Grabarka i cerkwie w Siemiatyczach
Dalszy szlak podróży, na którą wybrałyśmy się wraz z kilkoma uczestniczkami prowadzonych przeze mnie warsztatów pisania ikon, wiódł do zagubionej pośród pól i lasów Grabarki – świętej góry prawosławia. Na wzniesieniu znajduje się niewielka, drewniana cerkiew, otoczona lasem krzyży. Są ich tam tysiące i wciąż przybywają nowe. Pozostawili je pielgrzymi wraz z intencjami błagalnymi i dziękczynnymi.
Rozwój kultu w tym miejscu sięga początków XVIII w. (wcześniejsza historia nie jest znana). Związana jest z wyniszczającą po licznych wojnach epidemią cholery, która przeszła przez okoliczne miejscowości zbierając obfite, tragiczne żniwo. Szczególnie dramatyczna stała się sytuacja w okolicach Siemiatycz.
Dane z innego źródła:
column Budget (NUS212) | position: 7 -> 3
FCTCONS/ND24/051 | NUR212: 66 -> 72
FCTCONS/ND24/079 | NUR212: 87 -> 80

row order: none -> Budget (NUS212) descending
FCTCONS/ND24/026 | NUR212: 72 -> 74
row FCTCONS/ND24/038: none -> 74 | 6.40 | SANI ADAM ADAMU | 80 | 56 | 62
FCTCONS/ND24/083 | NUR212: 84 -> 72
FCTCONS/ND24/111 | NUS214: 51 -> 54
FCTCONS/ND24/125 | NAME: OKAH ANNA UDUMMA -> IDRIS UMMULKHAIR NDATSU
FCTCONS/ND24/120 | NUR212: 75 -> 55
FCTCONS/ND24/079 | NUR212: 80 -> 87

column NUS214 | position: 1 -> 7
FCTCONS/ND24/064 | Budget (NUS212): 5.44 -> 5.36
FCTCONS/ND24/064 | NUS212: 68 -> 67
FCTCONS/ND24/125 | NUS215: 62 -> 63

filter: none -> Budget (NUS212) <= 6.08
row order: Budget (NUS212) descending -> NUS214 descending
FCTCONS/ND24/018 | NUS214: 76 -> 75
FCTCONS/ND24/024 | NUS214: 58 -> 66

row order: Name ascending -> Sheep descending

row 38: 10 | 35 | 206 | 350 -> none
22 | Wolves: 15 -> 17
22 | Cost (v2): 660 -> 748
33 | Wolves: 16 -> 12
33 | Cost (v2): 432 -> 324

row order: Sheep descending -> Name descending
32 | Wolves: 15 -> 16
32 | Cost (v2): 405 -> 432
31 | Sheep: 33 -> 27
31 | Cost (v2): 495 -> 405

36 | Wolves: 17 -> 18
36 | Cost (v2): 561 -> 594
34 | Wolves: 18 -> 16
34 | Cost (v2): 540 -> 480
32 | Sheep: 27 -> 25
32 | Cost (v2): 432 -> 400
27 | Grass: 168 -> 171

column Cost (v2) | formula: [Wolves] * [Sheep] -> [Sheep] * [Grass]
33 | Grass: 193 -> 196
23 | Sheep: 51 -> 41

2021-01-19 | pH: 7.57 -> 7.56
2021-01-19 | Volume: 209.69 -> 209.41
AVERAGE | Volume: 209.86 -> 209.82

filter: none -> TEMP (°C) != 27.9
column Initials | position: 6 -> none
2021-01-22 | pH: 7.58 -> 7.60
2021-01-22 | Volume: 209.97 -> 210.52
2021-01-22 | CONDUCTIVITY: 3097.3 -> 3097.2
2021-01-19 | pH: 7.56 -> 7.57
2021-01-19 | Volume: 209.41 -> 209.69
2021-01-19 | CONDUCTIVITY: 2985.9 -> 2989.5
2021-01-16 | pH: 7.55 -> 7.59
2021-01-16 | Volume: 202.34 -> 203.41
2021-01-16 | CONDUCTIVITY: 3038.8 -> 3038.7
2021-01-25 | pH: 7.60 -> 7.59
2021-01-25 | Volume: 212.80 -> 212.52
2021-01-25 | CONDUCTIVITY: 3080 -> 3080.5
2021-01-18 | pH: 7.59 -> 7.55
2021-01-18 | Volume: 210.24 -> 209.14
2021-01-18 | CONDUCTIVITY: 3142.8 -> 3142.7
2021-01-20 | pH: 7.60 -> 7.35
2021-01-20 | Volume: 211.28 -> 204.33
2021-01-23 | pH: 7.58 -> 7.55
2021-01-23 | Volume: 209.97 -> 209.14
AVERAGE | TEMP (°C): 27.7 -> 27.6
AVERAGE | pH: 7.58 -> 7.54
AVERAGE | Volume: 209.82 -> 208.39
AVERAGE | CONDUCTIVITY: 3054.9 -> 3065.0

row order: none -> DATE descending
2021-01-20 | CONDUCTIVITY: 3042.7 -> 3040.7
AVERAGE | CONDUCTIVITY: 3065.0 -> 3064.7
Wtedy pewien starzec miał objawienie, że ludzie, którzy z krzyżem i modlitwą udadzą się na wzgórze, na którym obecnie stoi cerkiew – zostaną uratowani. Ci, którzy uwierzyli i dotarli tam, zostali uratowani. Schroniło się tam wtedy ok. 10 tys. Ludzi.



Dalsze kroki skierowałyśmy do Siemiatycz, do cerkwi pod wezwaniem Świętych Apostołów Piotra i Pawła. Początki parafii sięgają XV w, zaś obecny budynek pochodzi z wieku XIX. Dziękujemy Księdzu, który spotkał się z nami, otworzył dla nas tę cerkiew i opowiadał o jej historii i wystroju wnętrza.

Następnie udałyśmy się do cerkwi Zmartwychwstania Pańskiego. Jest to nowa świątynia, będąca jakby córką poprzedniej. Została konsekrowana w 2010 r. To duża, okazała budowla o pięknym, jasnym, przestronnym wnętrzu. Freski wykonał Viktor Dovnar z synami. Ciepło wspominamy wizytę w tej świątyni i serdeczne przyjęcie przez tutejszego proboszcza. Ta wizyta wywarła na nas duże wrażenie.






Mimo, że był to taki krótki, zaledwie dwudniowy wyjazd, jednak dostarczył nam masę wrażeń i pozytywnych emocji. Już myślimy o kolejnym.